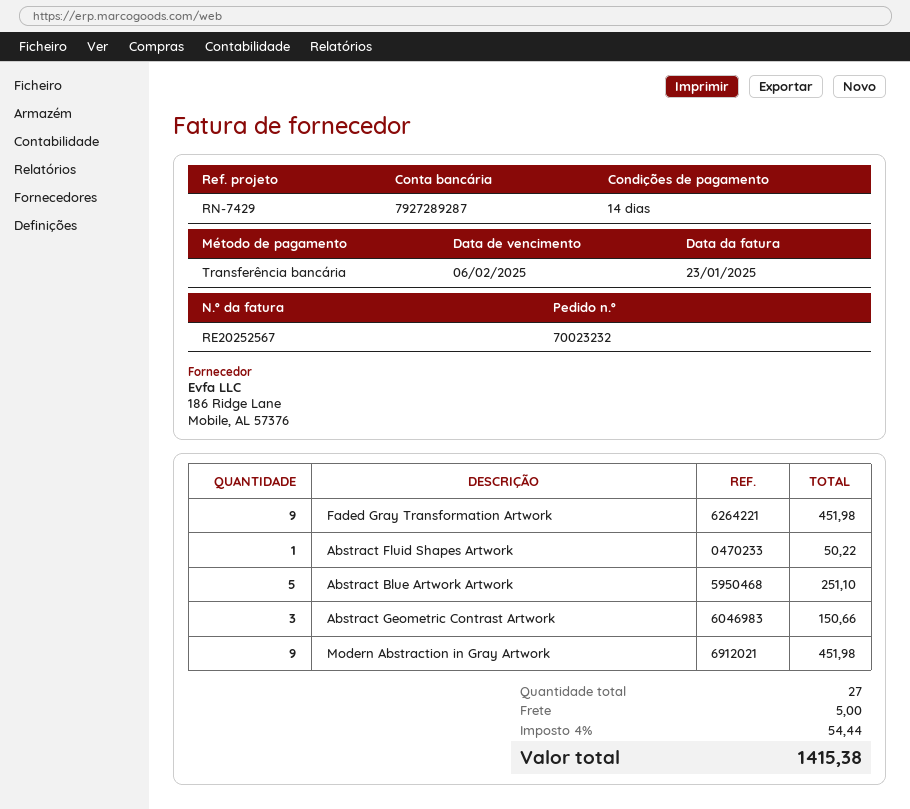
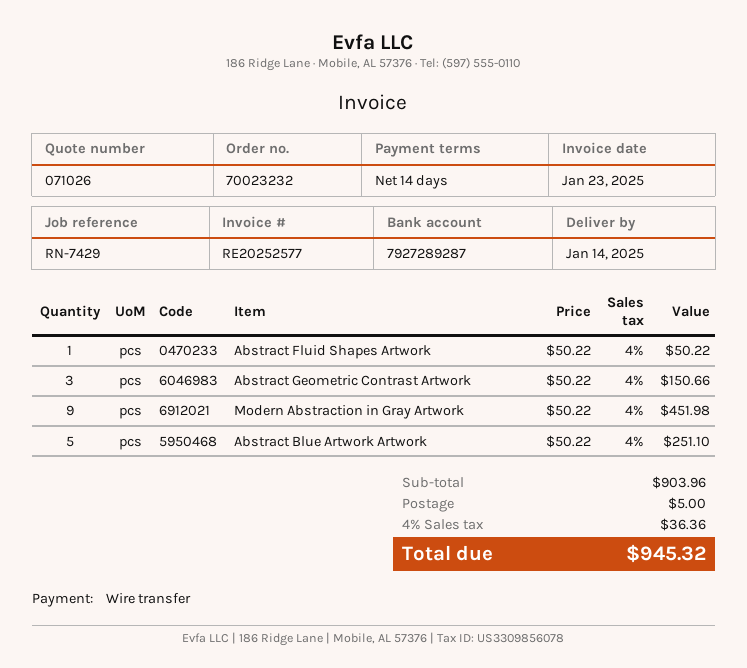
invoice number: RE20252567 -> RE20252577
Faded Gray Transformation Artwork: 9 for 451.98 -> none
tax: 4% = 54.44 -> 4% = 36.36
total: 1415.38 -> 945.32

* * *

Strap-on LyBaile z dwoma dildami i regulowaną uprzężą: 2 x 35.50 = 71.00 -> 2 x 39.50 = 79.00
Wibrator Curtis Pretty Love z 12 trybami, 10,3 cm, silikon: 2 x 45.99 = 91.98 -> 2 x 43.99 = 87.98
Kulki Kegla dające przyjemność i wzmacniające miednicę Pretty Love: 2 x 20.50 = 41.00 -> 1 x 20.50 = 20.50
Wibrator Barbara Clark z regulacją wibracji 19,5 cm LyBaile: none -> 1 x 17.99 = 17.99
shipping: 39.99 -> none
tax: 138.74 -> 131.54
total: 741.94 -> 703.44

==

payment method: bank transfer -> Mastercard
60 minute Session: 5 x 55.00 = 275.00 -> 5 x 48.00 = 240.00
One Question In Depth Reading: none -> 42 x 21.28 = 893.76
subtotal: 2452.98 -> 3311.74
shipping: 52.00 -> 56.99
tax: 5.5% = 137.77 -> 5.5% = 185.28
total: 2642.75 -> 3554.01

**WHAT YOU ARE ASKED TO DO**
Considering only the material above, set down every line from the one with "One Question In" to the one with "total: 2642.75 -> 3554.01", inclusive, exactly as written.

**EXPECTED OUTPUT**
One Question In Depth Reading: none -> 42 x 21.28 = 893.76
subtotal: 2452.98 -> 3311.74
shipping: 52.00 -> 56.99
tax: 5.5% = 137.77 -> 5.5% = 185.28
total: 2642.75 -> 3554.01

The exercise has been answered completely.